Monday, August 28, 2017

The Death of the Bee


The biography of the bee
is written in honey
and is drawing
to a close.

Soon the buzzing
plainchant of summer
will be silenced
for good;

the flowers, unkindled
will blaze
one last time
and go out.

And the boy nursing
his stung ankle this morning
will look back
at his brief tears

with something
like regret,
remembering the amber
taste of honey.


--Linda Pastan



Sunday, August 27, 2017

Since You Asked


     for a friend who asked to be in a poem


Since you asked, let's make it dinner
at your house-a celebration
for no reason, which is always
the best occasion. Are you worried
there won't be enough space, enough food?

But in a poem we can do anything we want.
Look how easy it is to add on rooms, to multiply
the wine and chickens. And while we're at it
let's take those trees that died last winter
and bring them back to life.

Things should look pulled together,
and we could use the shade-so even now
they shudder and unfold their bright new leaves.
And now the guests are arriving-everyone
you expected, then others as well:

friends who never became your friends,
the women you didn't marry, all their children.
And the dead-I didn't tell you
but they're always included in these gatherings-
hesitant and shy, they hang back at first

among the blossoming trees.
You have only to say their names,
ask them inside. Everyone will find a place
at your table. What more can I do?
The glasses are filled, the children are quiet.

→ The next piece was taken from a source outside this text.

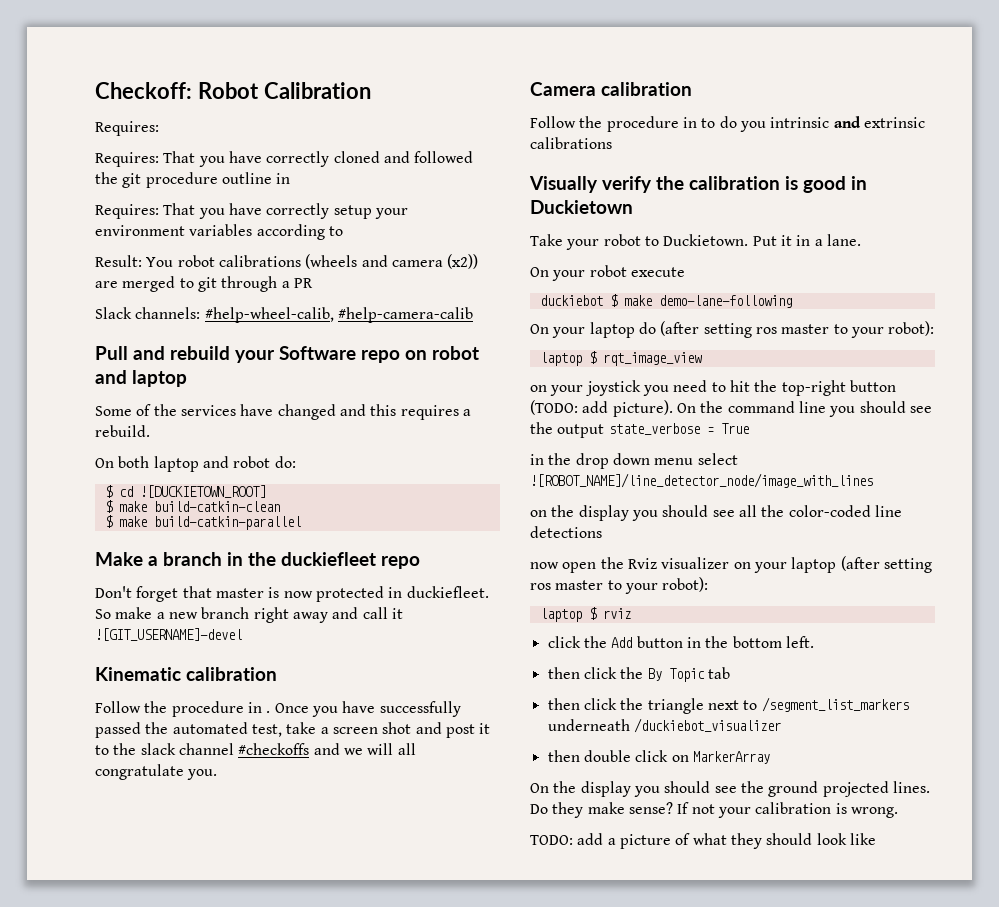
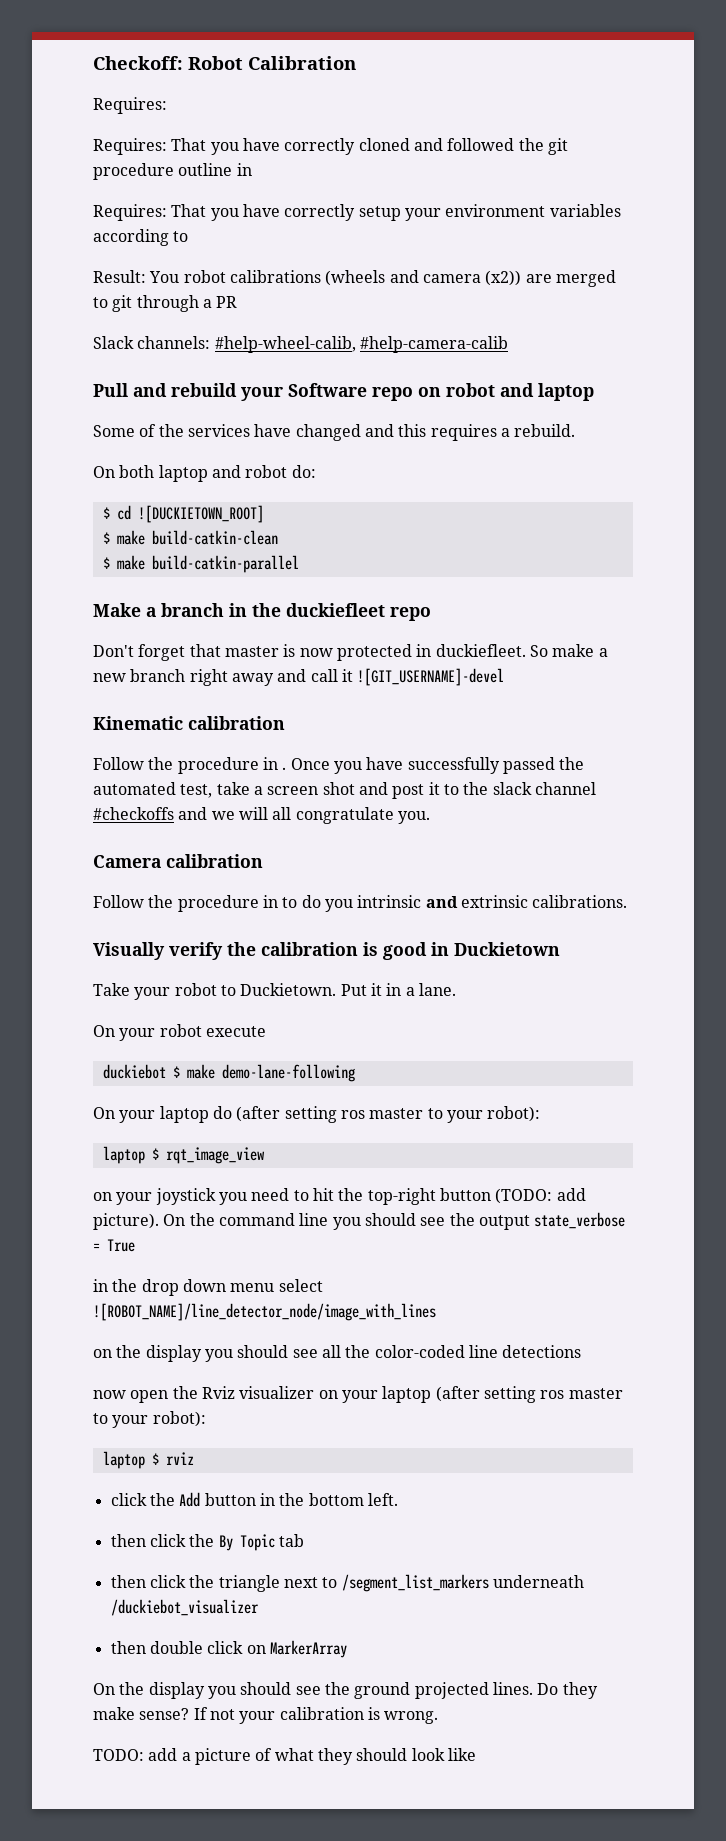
- Follow the procedure in to do you intrinsic and extrinsic calibrations
+ Follow the procedure in to do you intrinsic and extrinsic calibrations.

My friend, it must be time for you to speak.


--Lawrence Raab



Thursday, August 17, 2017

Messenger

My work is loving the world.
Here the sunflowers, there the hummingbird—
equal seekers of sweetness.
Here the quickening yeast; there the blue plums.
Here the clam deep in the speckled sand.
 
Are my boots old? Is my coat torn?
Am I no longer young, and still half-perfect? Let me
keep my mind on what matters,
which is my work,
 
which is mostly standing still and learning to be
astonished.
The phoebe, the delphinium.
The sheep in the pasture, and the pasture.
Which is mostly rejoicing, since all the ingredients are here,
 
which is gratitude, to be given a mind and a heart
and these body-clothes,
a mouth with which to give shouts of joy
to the moth and the wren, to the sleepy dug-up clam,
telling them all, over and over, how it is
that we live forever.

--Mary Oliver


Tuesday, August 15, 2017

Bearing Witness

If I were not here
sitting at the kitchen table,
the wrens would still fly
back and forth,
caring for their offspring,
chattering in the bird bottle.
Unheard and unobserved,
these busy little birds would 
carry on their  domestic duties
whether I were here or not.
It would still be midmorning,
inching minute by minute
toward noon
on a fine summer day.
After that, there would be
a lull in activity--
fledglings sated, adult birds resting
--until the next feeding.
But soon the anxious time
will come when the young
must try their wings.
If I am not here,
who will bear witness to
their coming of age?

--Syndey Eddison

[Photo of fledgling House Wrens in Wallingford, Vermont]


Monday, August 14, 2017

The World Has Need of You

everything here seems to need us…
—Rilke

I can hardly imagine it
as I walk to the lighthouse, feeling the ancient
prayer of my arms swinging
in counterpoint to my feet.
Here I am, suspended
between the sidewalk and twilight,
the sky dimming so fast it seems alive.
What if you felt the invisible
tug between you and everything?
A boy on a bicycle rides by,
his white shirt open, flaring
behind him like wings.
It’s a hard time to be human. We know too much
and too little. Does the breeze need us?
The cliffs? The gulls?
If you’ve managed to do one good thing,
the ocean doesn’t care.
But when Newton’s apple fell toward the earth,
the earth, ever so slightly, fell
toward the apple as well.

--Ellen Bass



Sunday, August 13, 2017

Collection

Had it not been for 
a near-death experience,
I might never have discovered
this new way with words--
gathering them like seashells;
picking through the tidal debris
and selecting only the best;
rolling them around
in my head; arranging
and rearranging them in rows;
studying their shapes and colors,
their relationship to each other
and the effects of proximity.
As shells house the life 
of the sea, so words
house the life of the mind.
And in the time left
to me, it is what
I want to do--
sort through my collection.

--Sydney Eddison


Thursday, August 10, 2017

Return to Yourself

Stillness is vital to the world of the soul. If as you age you become more still, you will discover that stillness can be a great companion. The fragments of your life will have time to unify, and the places where your soul-shelter is wounded or broken will have time to knit and heal. You will be able to return to yourself. In this stillness, you will engage your soul. Many people miss out on themselves completely as they journey through life. They know others, they know places, they know skills, they know their work, but tragically, they do not know themselves at all. Aging can be a lovely time of ripening when you actually meet yourself, indeed maybe for the first time. There are beautiful lines from T. S. Eliot that say:

'And the end of all our exploring
Will be to arrive where we started
And know the place for the first time.'

--John O'Donohue

[Photo of Iva Baasch on Lough Corrib in Connemara, Ireland]



Wednesday, August 9, 2017

In the Evening

The heads of roses begin to droop

The bee who has been hauling her gold

all day finds a hexagon in which to rest.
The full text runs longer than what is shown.